### Task goal:
What you return must match the records word for word, except that images are dropped.
Extracted records START
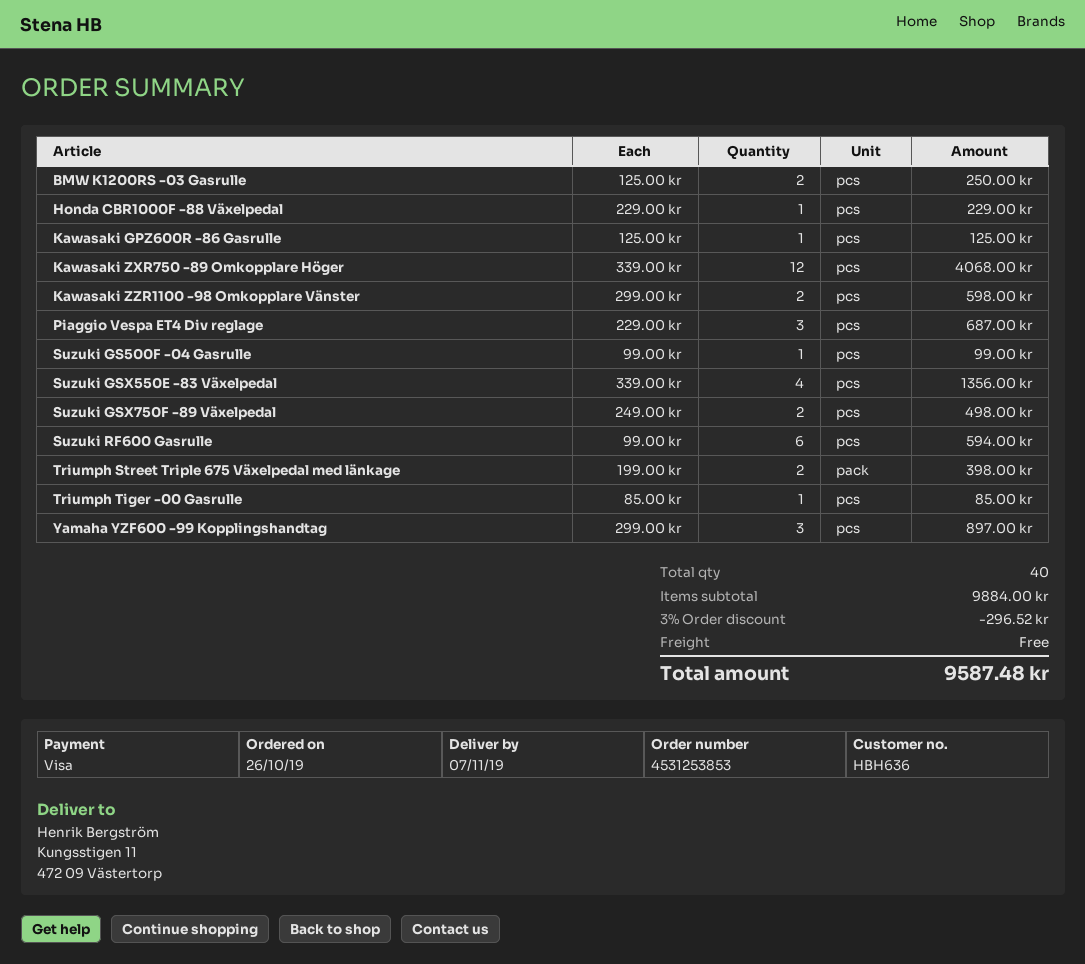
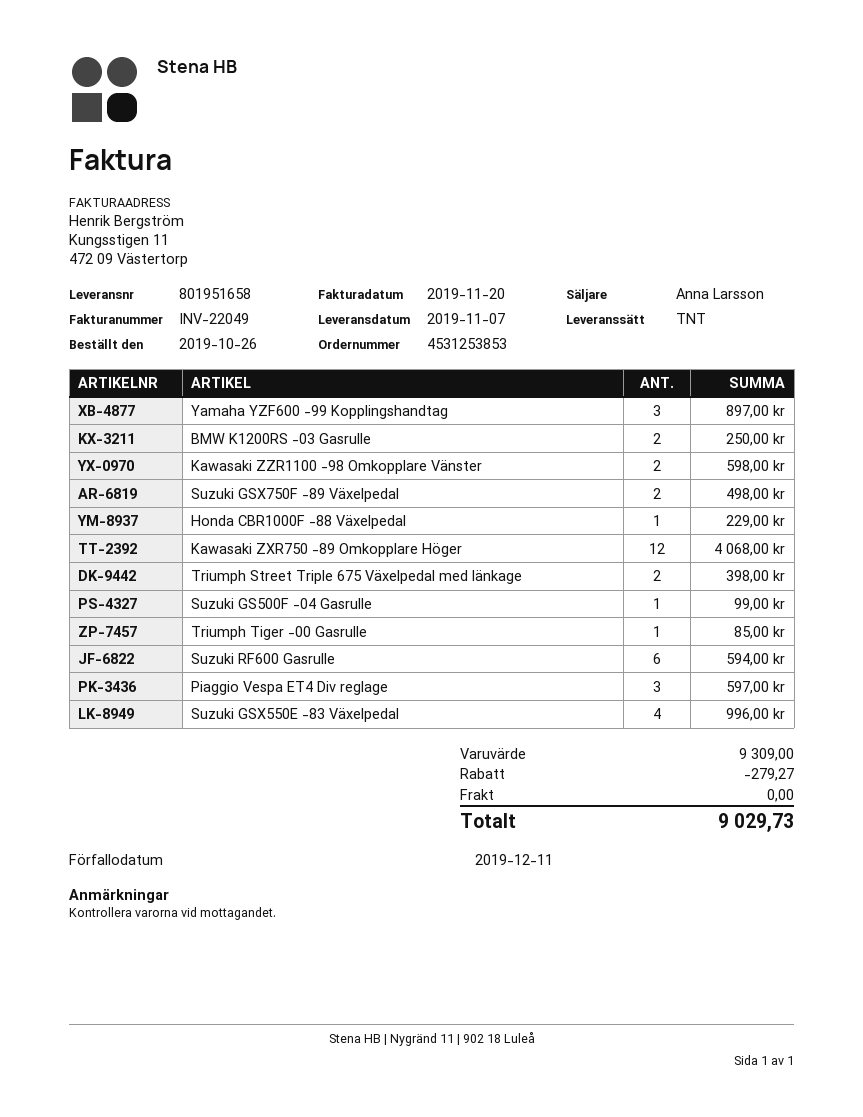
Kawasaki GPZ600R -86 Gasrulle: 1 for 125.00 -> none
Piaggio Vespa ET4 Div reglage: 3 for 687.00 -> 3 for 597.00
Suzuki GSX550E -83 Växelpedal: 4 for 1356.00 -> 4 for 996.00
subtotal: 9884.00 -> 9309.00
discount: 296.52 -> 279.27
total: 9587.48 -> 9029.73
Extracted records END
### Output of the exercise:
Kawasaki GPZ600R -86 Gasrulle: 1 for 125.00 -> none
Piaggio Vespa ET4 Div reglage: 3 for 687.00 -> 3 for 597.00
Suzuki GSX550E -83 Växelpedal: 4 for 1356.00 -> 4 for 996.00
subtotal: 9884.00 -> 9309.00
discount: 296.52 -> 279.27
total: 9587.48 -> 9029.73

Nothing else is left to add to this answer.